WHAT IS EXPECTED: From the records below, take each line where the string "discount" shows up and copy it.
====== DATA IN THIS EXERCISE ======
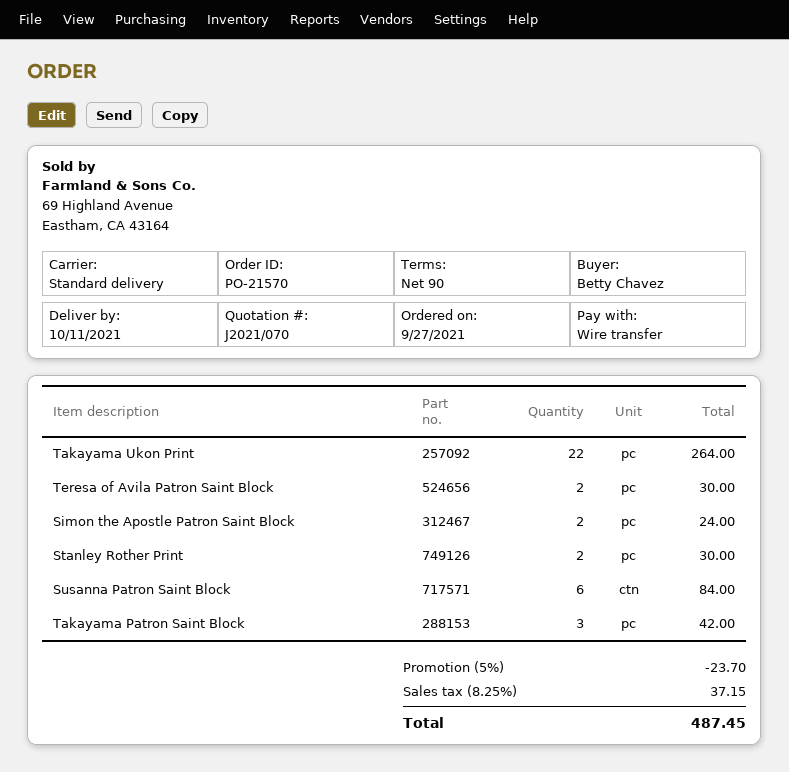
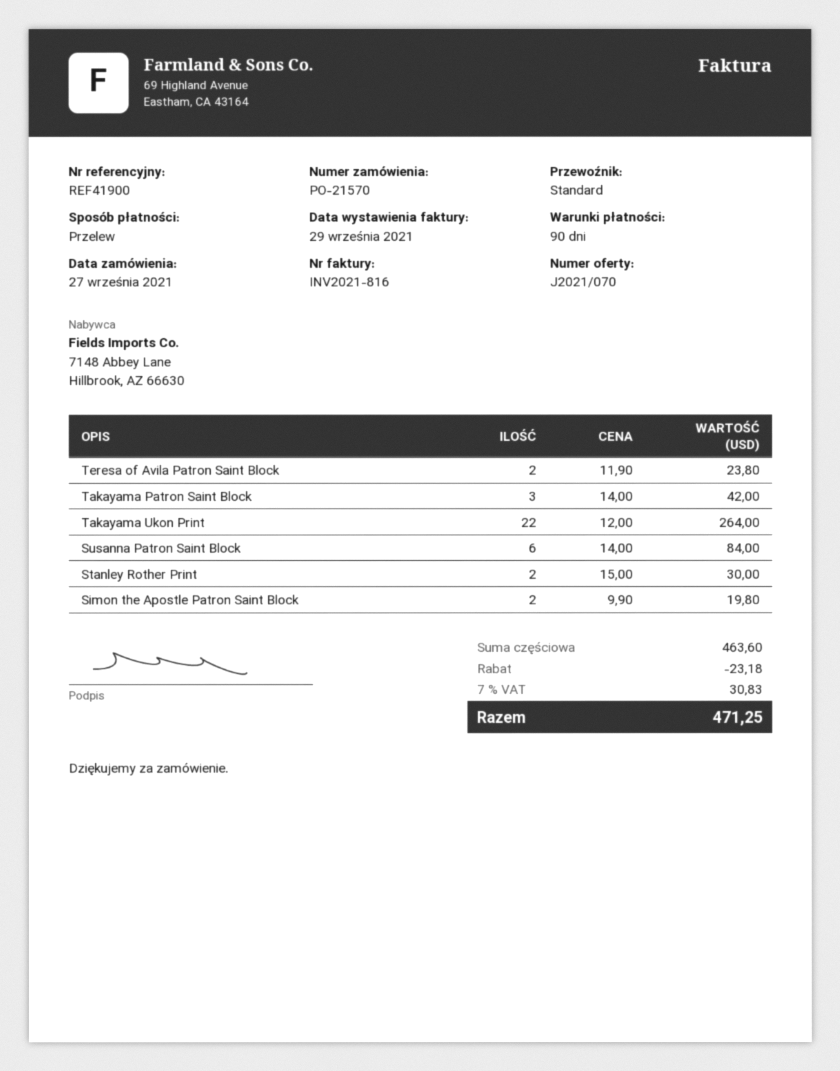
Teresa of Avila Patron Saint Block: 2 for 30.00 -> 2 for 23.80
Simon the Apostle Patron Saint Block: 2 for 24.00 -> 2 for 19.80
discount: 23.70 -> 23.18
tax: 8.25% = 37.15 -> 7% = 30.83
total: 487.45 -> 471.25

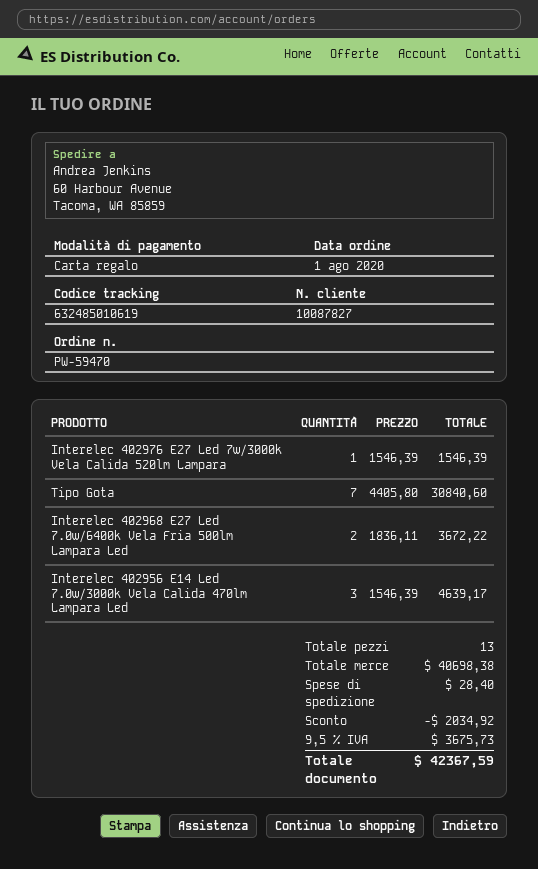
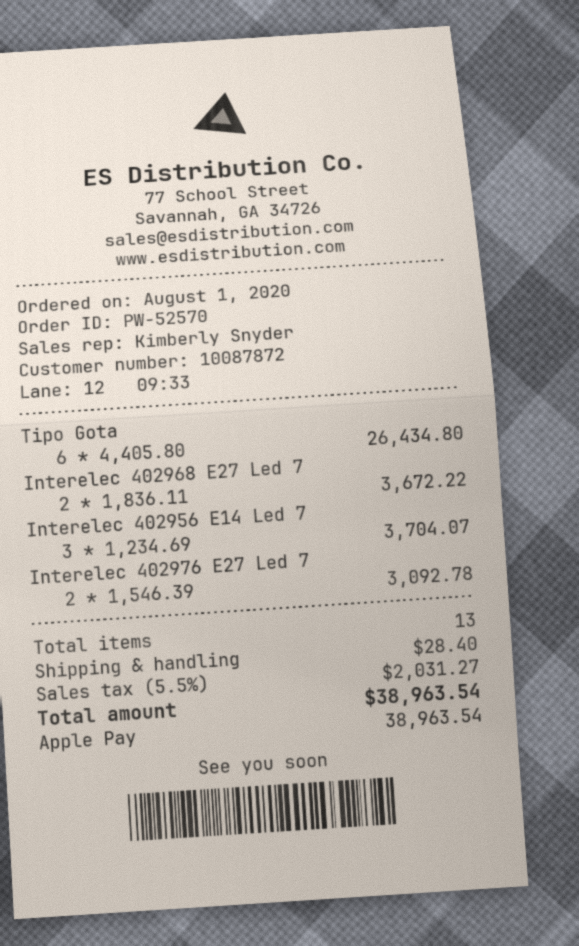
order number: PW-59470 -> PW-52570
customer number: 10087827 -> 10087872
payment method: gift card -> Apple Pay
Interelec 402976 E27 Led 7w/3000k Vela Calida 520lm Lampara: 1 x 1546.39 = 1546.39 -> 2 x 1546.39 = 3092.78
Tipo Gota: 7 x 4405.80 = 30840.60 -> 6 x 4405.80 = 26434.80
Interelec 402956 E14 Led 7.0w/3000k Vela Calida 470lm Lampara Led: 3 x 1546.39 = 4639.17 -> 3 x 1234.69 = 3704.07
discount: 2034.92 -> none
tax: 9.5% = 3675.73 -> 5.5% = 2031.27
total: 42367.59 -> 38963.54

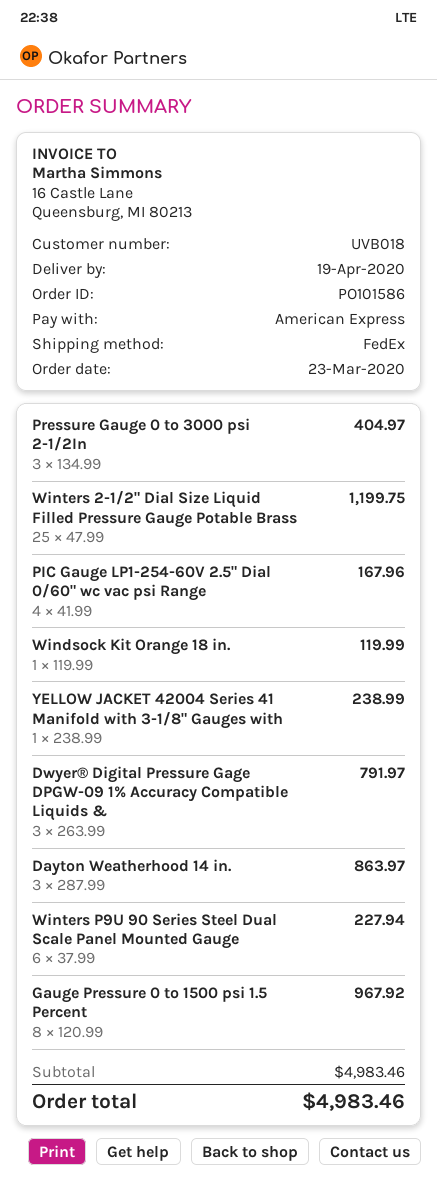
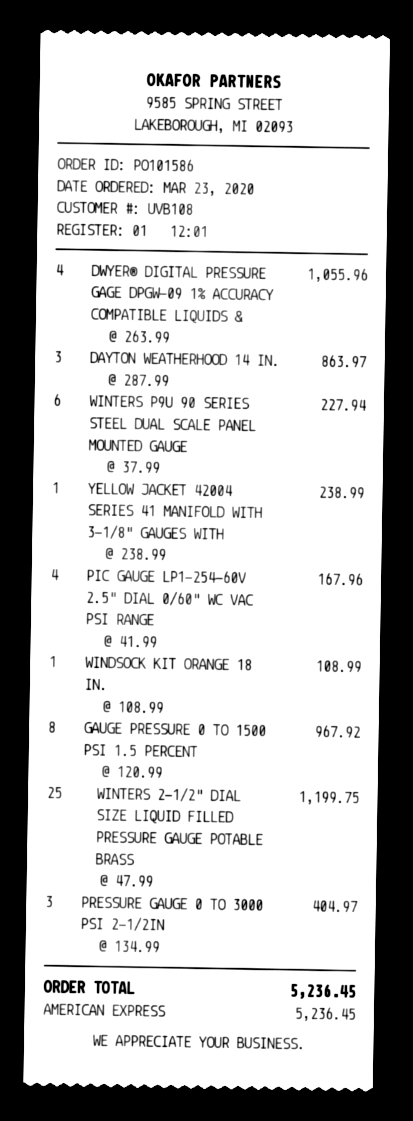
customer number: UVB018 -> UVB108
Windsock Kit Orange 18 in.: 1 x 119.99 = 119.99 -> 1 x 108.99 = 108.99
Dwyer® Digital Pressure Gage DPGW-09 1% Accuracy Compatible Liquids &: 3 x 263.99 = 791.97 -> 4 x 263.99 = 1055.96
total: 4983.46 -> 5236.45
======
RESULT OF THE TASK:
discount: 23.70 -> 23.18
discount: 2034.92 -> none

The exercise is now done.